COVID, you hear about it in every sauce. However, certain impacted trades are now in the shadows. Feat went to meet them. The good news is that the prevailing gloom is not affecting creativity. Proof of this is the Parisian DJ Freddy Jay, who since March, organizes on social networks the live “Confiney mais Fonkey”.

Feat-Y: How did you enter the world of music?

Freddy Jay: I grew up with Caribbean music thanks to my father. At home there was disco, reggae, Afro and Latino. I also loved funk. I started hanging out in record stores when I was about ten years old. I discovered hip-hop and started my own hip-hop band. The minutes were ticking like seconds and the hours like minutes when I was making sound. I realized that I wanted to make it my profession. I kept my hip-hop band, and when I was a student, I started mixing left and right to make pocket money, and then along the way, I became a DJ.

Feat-Y: How do you approach your job?

F.J.: I am a doctor of the soul! I’m not someone who just plays music. I shake people up, I talk to their guts so they can put their brains down. In all civilizations, there has always been a collective annual outburst, like carnival. We’re human, we need to evacuate things. Dance, music, partying: these are natural and user-friendly ways to eliminate stress and all forms of tension. But we’re deprived of that right now. That’s where my profession took a particular turn. I asked myself how I could improve reality with my weapons. For me, that’s the role of an artist.

Feat-Y: You created the live “Confiney but Fonkey” from the first containment. Tell us about its background!

F.J.: On the first day of confinement [March 17, N.D.L.R.], I had to go mixing. Of course I couldn’t do it, but everything was ready. Since we were all in the same boat, I decided to mix at home, in my kitchen, live on Facebook. It felt good, and my daughter joined me with her keyboard.

Feat-Y: What was the feedback from people after the first live?

F.J.: They were very good: they told me it helped them. As a result, we continued for the 56 days of confinement. We even did a few extra sessions in the evenings. We also listened to the advice to propose something more qualitative, in terms of sound and image.

Feat-Y: You use the term “community” to describe those who are watching you.

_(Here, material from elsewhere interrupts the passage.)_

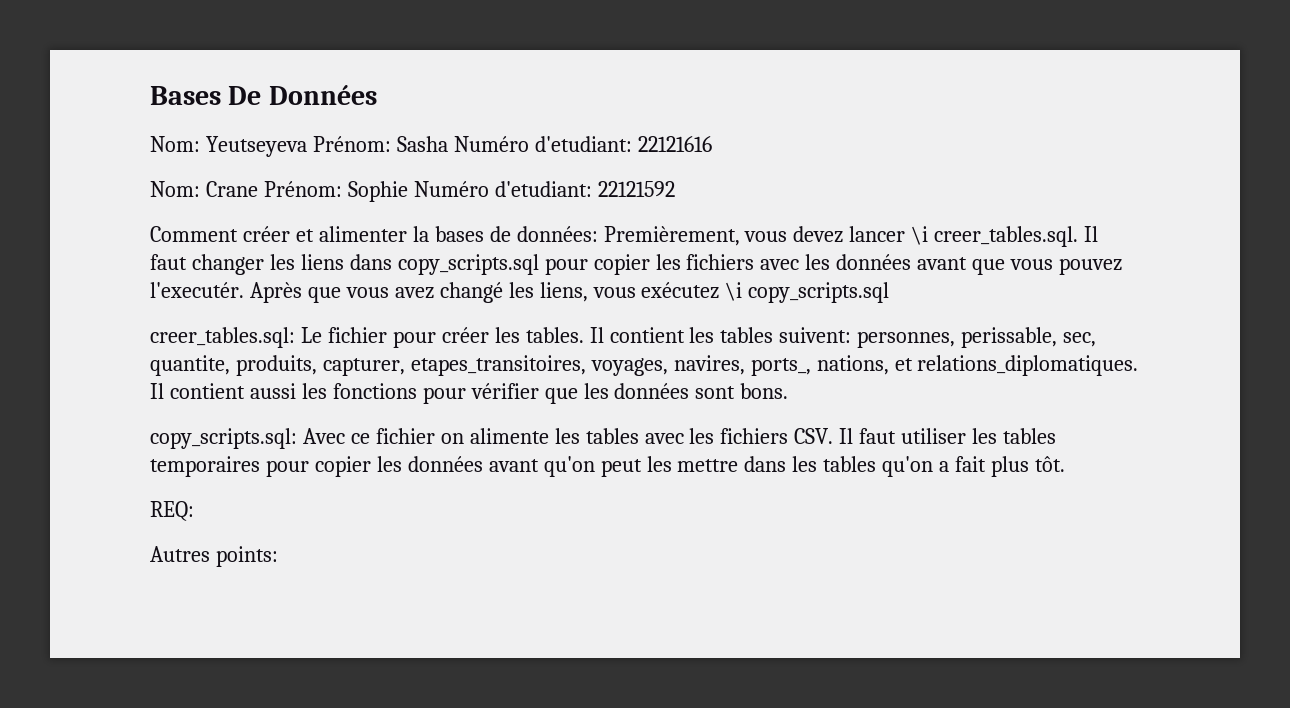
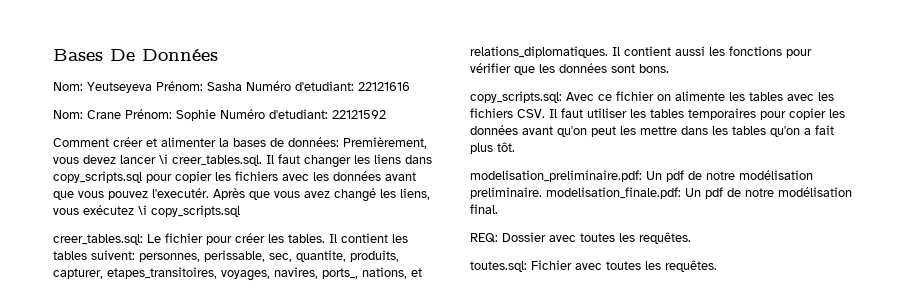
[150,501,194,521] [150,546,278,567] REQ: // Autres points: -> [470,170,813,182] [470,187,852,199] [470,204,498,214] [470,232,691,244] [470,260,717,272] modelisation_preliminaire.pdf: Un pdf de notre modélisation preliminaire. modelisation_finale.pdf: Un pdf de notre modélisation final. // REQ: Dossier avec toutes les requêtes. // toutes.sql: Fichier avec toutes les requêtes.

F.J. : Yes, we were among the first to do live shows. It had a snowball effect: people shared, then a community was created around “Confiney but Fonkey”. They chat with each other while I mix, there are hundreds of comments each time. I didn’t want to charge for the live shows, so we put out T-shirts and sweaters, so people could help us if they wanted to. When we got out of the confinement, I reinvested the money I earned to organize a party, so that everyone could meet each other. They had never seen each other, and yet it was like a family!

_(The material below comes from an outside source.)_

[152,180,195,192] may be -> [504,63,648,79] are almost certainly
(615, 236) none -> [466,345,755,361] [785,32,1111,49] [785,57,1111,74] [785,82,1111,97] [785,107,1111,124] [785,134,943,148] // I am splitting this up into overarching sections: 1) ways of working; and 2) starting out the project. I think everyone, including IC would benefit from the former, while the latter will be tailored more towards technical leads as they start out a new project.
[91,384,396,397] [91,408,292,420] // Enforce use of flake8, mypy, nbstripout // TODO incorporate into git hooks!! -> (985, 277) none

Feat-Y : Who is the audience?

F.J.: At first, I did this live show to brighten up the daily life of people in Paris who were alone and living in a 20m² apartment, then we realized that it attracted people from all over France, and even from elsewhere: Toulouse, Bordeaux, the Ile de Ré, Marseille, San Diego, Montreal, Los Angeles, Martinique, Guadeloupe, Reunion Island, Saint-Martin… There are all colors, all religions, all regions. Except for the post-teens, everyone is looking at us! Something magical has been created. People are kind to each other and need to keep in touch. I couldn’t stop it under the pretext of deconfinement. We continued the lives, on Friday and Sunday. Today, we did over 100 of them!

Feat-Y: What does this live show bring you personally?

F.J.: I became rich by giving. That’s what kept me going! Real wealth is not money, but it’s not being isolated. I didn’t try to please, I was 100% me. I play music that you don’t hear on the radio, and I’m always looking for something new. I didn’t expect so many people to join and stay loyal! They are open-minded and curious. It’s a nice surprise.

Feat-Y: This year, how has the COVID-2019 pandemic and the two confinements impacted your business?

F.J.: There is a lot of violence for us. First of all, it is financial: we can no longer earn a living. There is also violence in relation to dignity. A person exists through the profession he or she exercises. Discotheques are the only places that have not been able to reopen. We have never been mentioned by the Government. It’s as if we didn’t exist. This violence is unprecedented. I feel useful live, I help people feel better, and yet today in France, I am officially useless.

Feat-Y: Do you still have plans?

F.J.: We’ll be the last ones allowed to resume our job. No one knows what will remain of this economic fabric: the venues, the organizers, the event organizers… I hope to be able to take out my projects and develop concepts. For example, I’m organizing a tombola for Christmas. For the moment, I’m continuing the live shows and I’m in a logic of resourcefulness. The lives carry the idea that we can achieve beautiful things when we are all together. I hope to keep this post-confinement dynamic. The future of musicians is only possible if the world becomes aware of our importance!